Missing or insufficient headers
There is nothing more annoying than getting data without header names. This often happens when someone exports data from a software without checking the 'Include headers' check box. Also, some data storage formats store the data and the schema, i.e. the format of the data, separately from one another. You will often see this when you are working on a Hadoop-based data processing infrastructure and try to read the flat data files.
Luckily, this problem is easy to identify by manually looking at the first row of your data file and checking if there are header names.
If headers are missing and you are familiar with the data, you may guess what each column means, but most of the time, you will be completely lost.

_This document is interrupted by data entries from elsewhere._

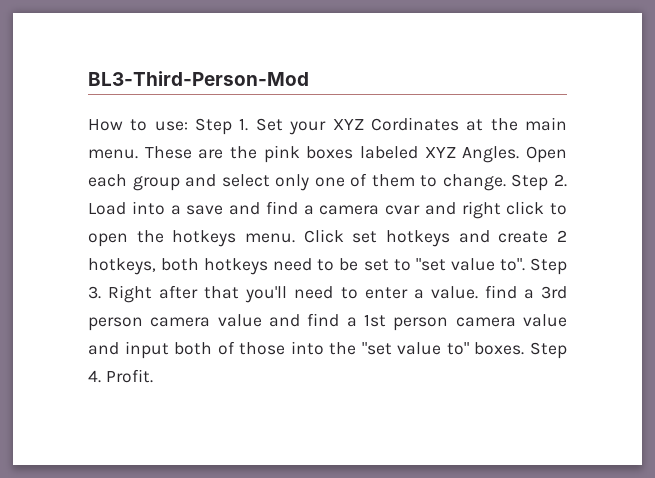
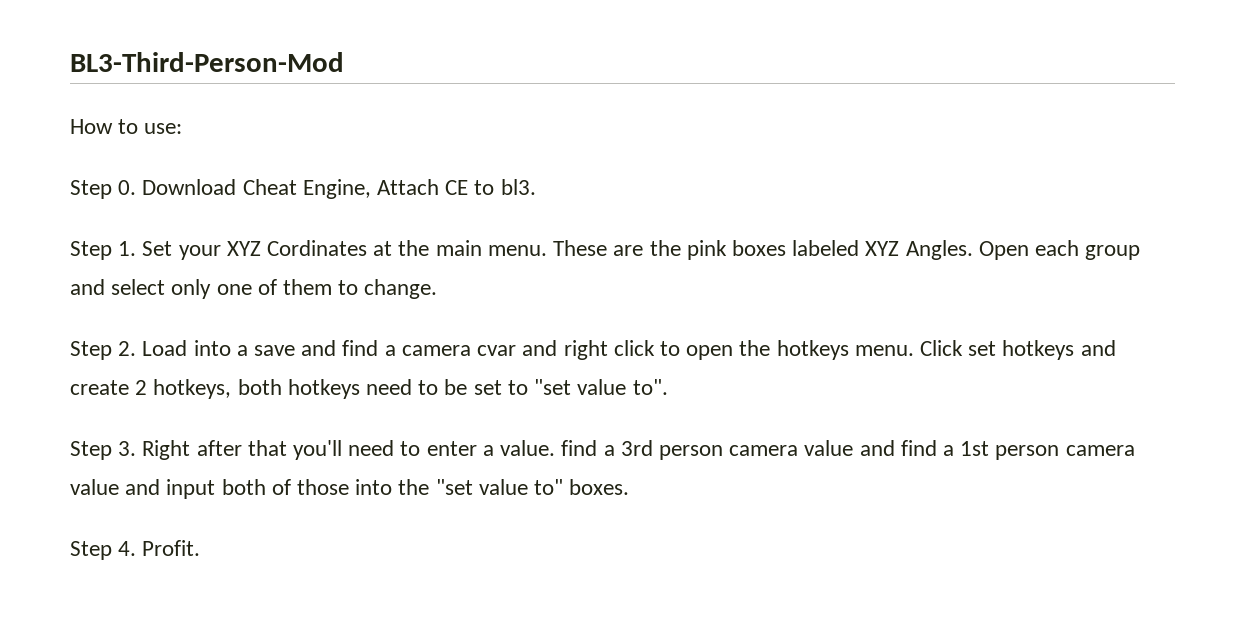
- How to use: Step 1. Set your XYZ Cordinates at the main menu.
+ How to use:
+ Step 0. Download Cheat Engine, Attach CE to bl3.
+ Step 1. Set your XYZ Cordinates at the main menu.
- Open each group and select only one of them to change. Step 2. Load into a save and find a camera cvar and right click to open the hotkeys menu.
+ Open each group and select only one of them to change.
+ Step 2. Load into a save and find a camera cvar and right click to open the hotkeys menu.
- Click set hotkeys and create 2 hotkeys, both hotkeys need to be set to "set value to". Step 3. Right after that you'll need to enter a value. find a 3rd person camera value and find a 1st person camera value and input both of those into the "set value to" boxes. Step 4. Profit.
+ Click set hotkeys and create 2 hotkeys, both hotkeys need to be set to "set value to".
+ Step 3. Right after that you'll need to enter a value. find a 3rd person camera value and find a 1st person camera value and input both of those into the "set value to" boxes.
+ Step 4. Profit.

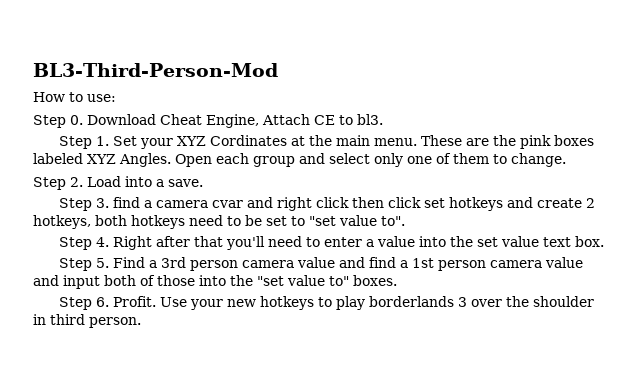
- Step 2. Load into a save and find a camera cvar and right click to open the hotkeys menu. Click set hotkeys and create 2 hotkeys, both hotkeys need to be set to "set value to".
+ Step 2. Load into a save.
+ Step 3. find a camera cvar and right click then click set hotkeys and create 2 hotkeys, both hotkeys need to be set to "set value to".
- Step 3. Right after that you'll need to enter a value. find a 3rd person camera value and find a 1st person camera value and input both of those into the "set value to" boxes.
+ Step 4. Right after that you'll need to enter a value into the set value text box.
+ Step 5. Find a 3rd person camera value and find a 1st person camera value and input both of those into the "set value to" boxes.
- Step 4. Profit.
+ Step 6. Profit. Use your new hotkeys to play borderlands 3 over the shoulder in third person.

The only solution is to ask the person who provided the data to rerun the export with column names or to give you a list of the column names.
Aside from missing column names, you will also encounter cases where you have a column name but still cannot make any sense of it because it is some abbreviation that you are not familiar with. Some old databases even have restrictions on the length of the column name, enforcing the use of cryptic abbreviations. Others might simply enumerate some column ID and refer you to a manual or data dictionary where you can find what the ID stands for.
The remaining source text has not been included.